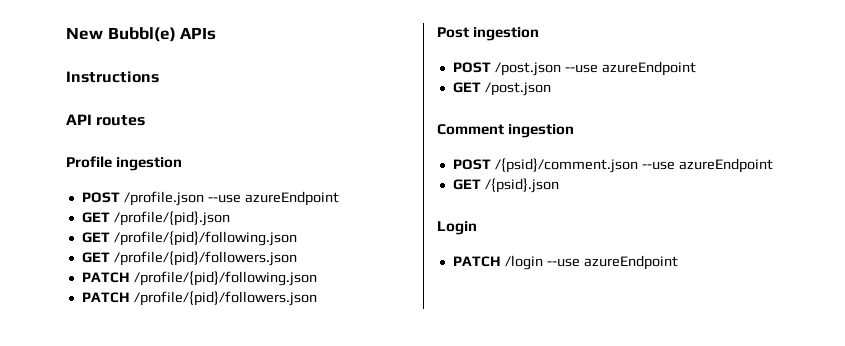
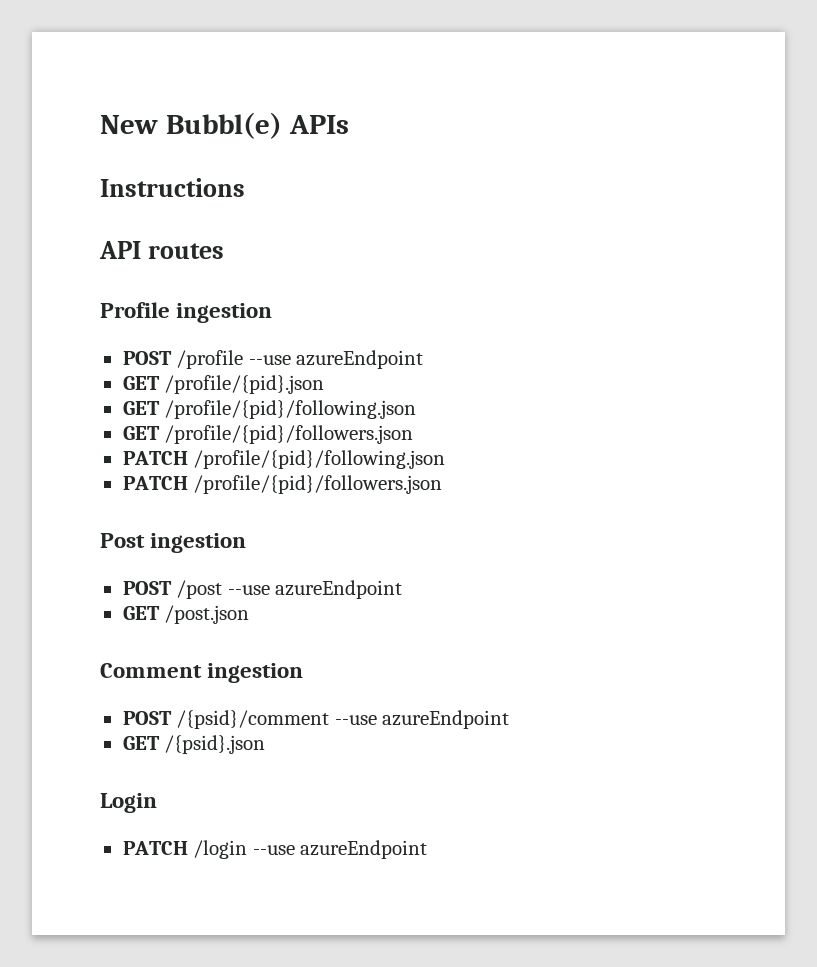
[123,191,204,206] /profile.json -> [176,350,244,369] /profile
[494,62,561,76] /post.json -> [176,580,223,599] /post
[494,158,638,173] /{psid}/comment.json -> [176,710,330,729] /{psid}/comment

--

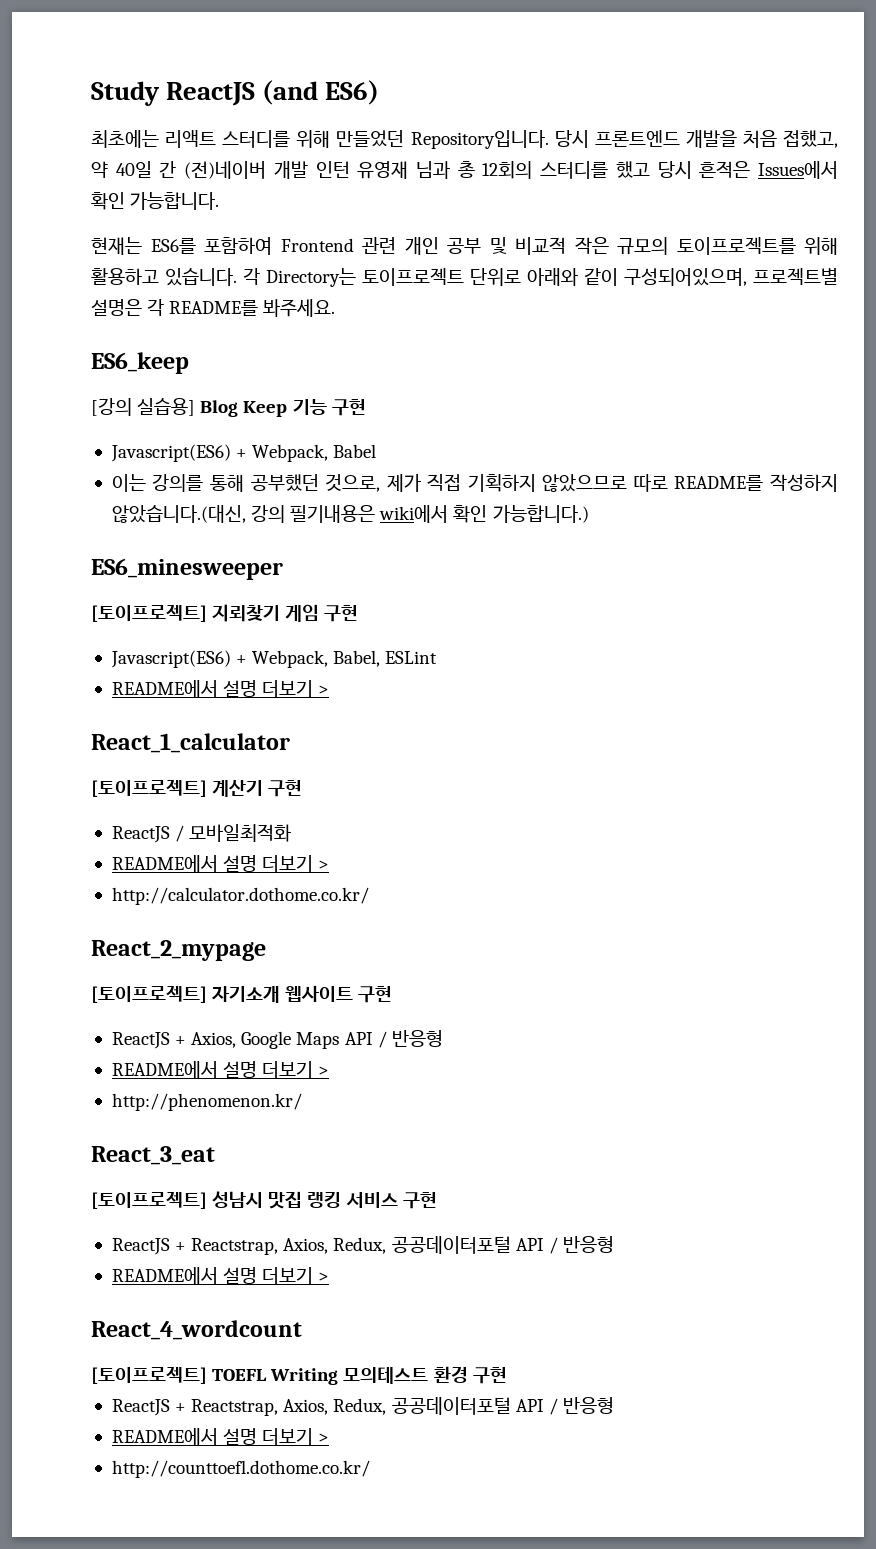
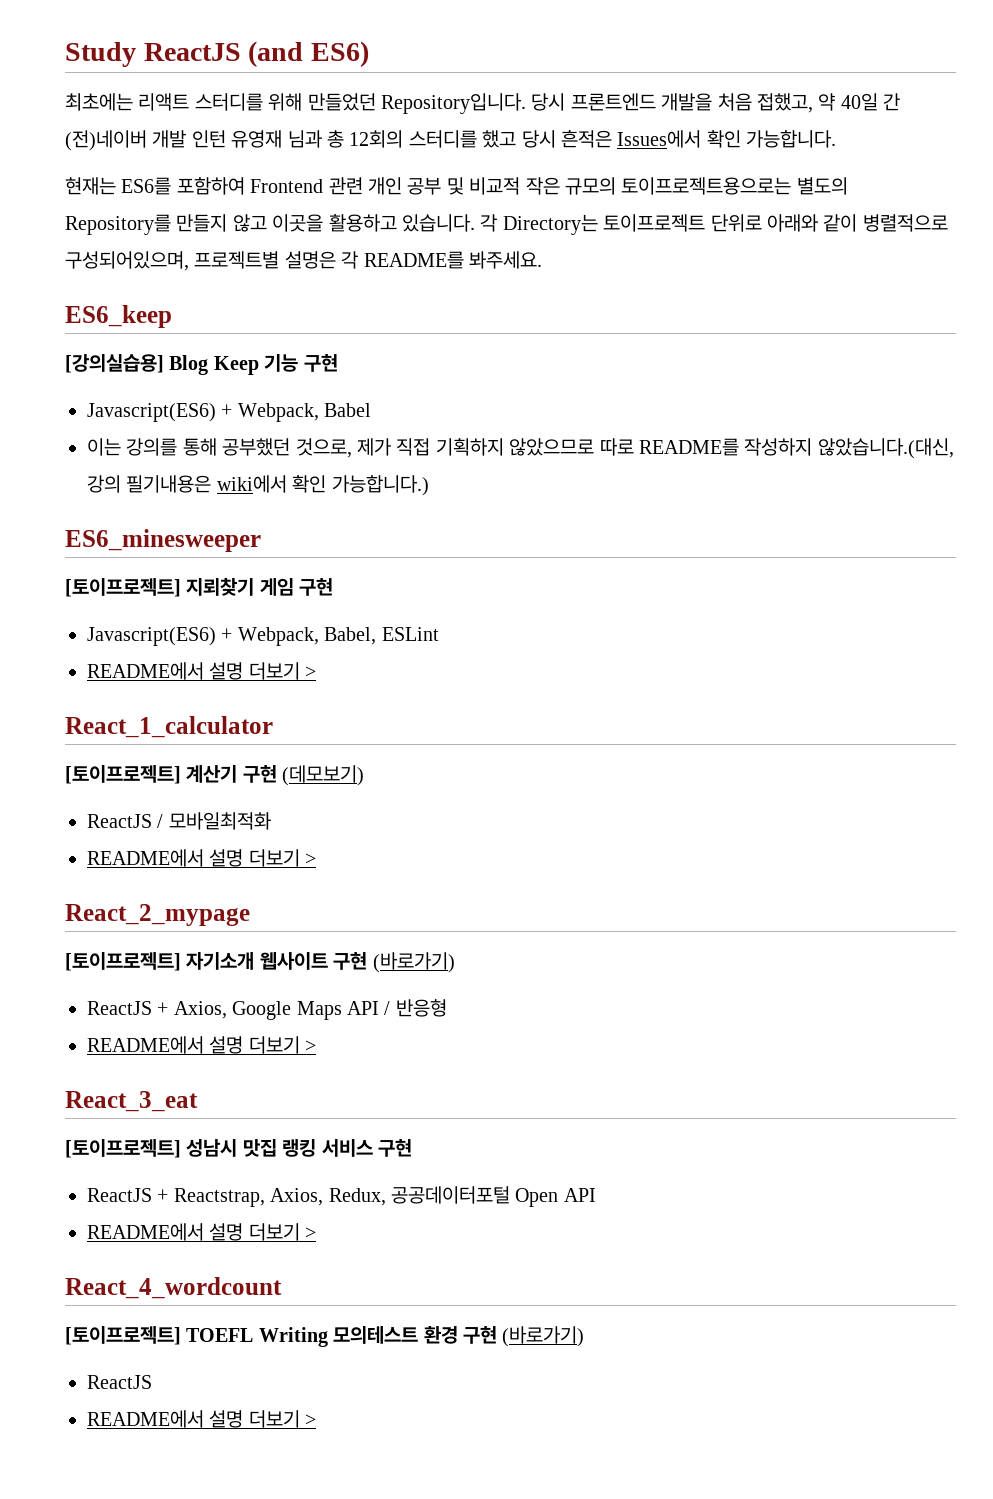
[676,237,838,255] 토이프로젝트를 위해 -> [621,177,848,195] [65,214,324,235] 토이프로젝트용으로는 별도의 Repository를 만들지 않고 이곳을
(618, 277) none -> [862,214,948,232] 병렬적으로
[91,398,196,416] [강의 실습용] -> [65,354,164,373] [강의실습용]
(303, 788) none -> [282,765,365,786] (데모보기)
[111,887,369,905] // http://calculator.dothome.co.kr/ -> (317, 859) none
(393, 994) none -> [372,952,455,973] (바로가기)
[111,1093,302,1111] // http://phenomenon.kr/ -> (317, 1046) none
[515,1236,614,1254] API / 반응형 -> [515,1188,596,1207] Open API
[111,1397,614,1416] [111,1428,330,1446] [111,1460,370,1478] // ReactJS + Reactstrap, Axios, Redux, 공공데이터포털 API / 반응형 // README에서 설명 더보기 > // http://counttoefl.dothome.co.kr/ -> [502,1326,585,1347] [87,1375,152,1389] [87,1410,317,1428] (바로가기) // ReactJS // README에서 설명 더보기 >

● YOUR GOAL
Every line above from the line with "[676,237,838,255] 토이프로젝트를 위해" to the line with "[515,1236,614,1254] API /" is wanted, ends included; write them out exactly and add no other line.

● RESPONSE TO THIS EXERCISE
[676,237,838,255] 토이프로젝트를 위해 -> [621,177,848,195] [65,214,324,235] 토이프로젝트용으로는 별도의 Repository를 만들지 않고 이곳을
(618, 277) none -> [862,214,948,232] 병렬적으로
[91,398,196,416] [강의 실습용] -> [65,354,164,373] [강의실습용]
(303, 788) none -> [282,765,365,786] (데모보기)
[111,887,369,905] // http://calculator.dothome.co.kr/ -> (317, 859) none
(393, 994) none -> [372,952,455,973] (바로가기)
[111,1093,302,1111] // http://phenomenon.kr/ -> (317, 1046) none
[515,1236,614,1254] API / 반응형 -> [515,1188,596,1207] Open API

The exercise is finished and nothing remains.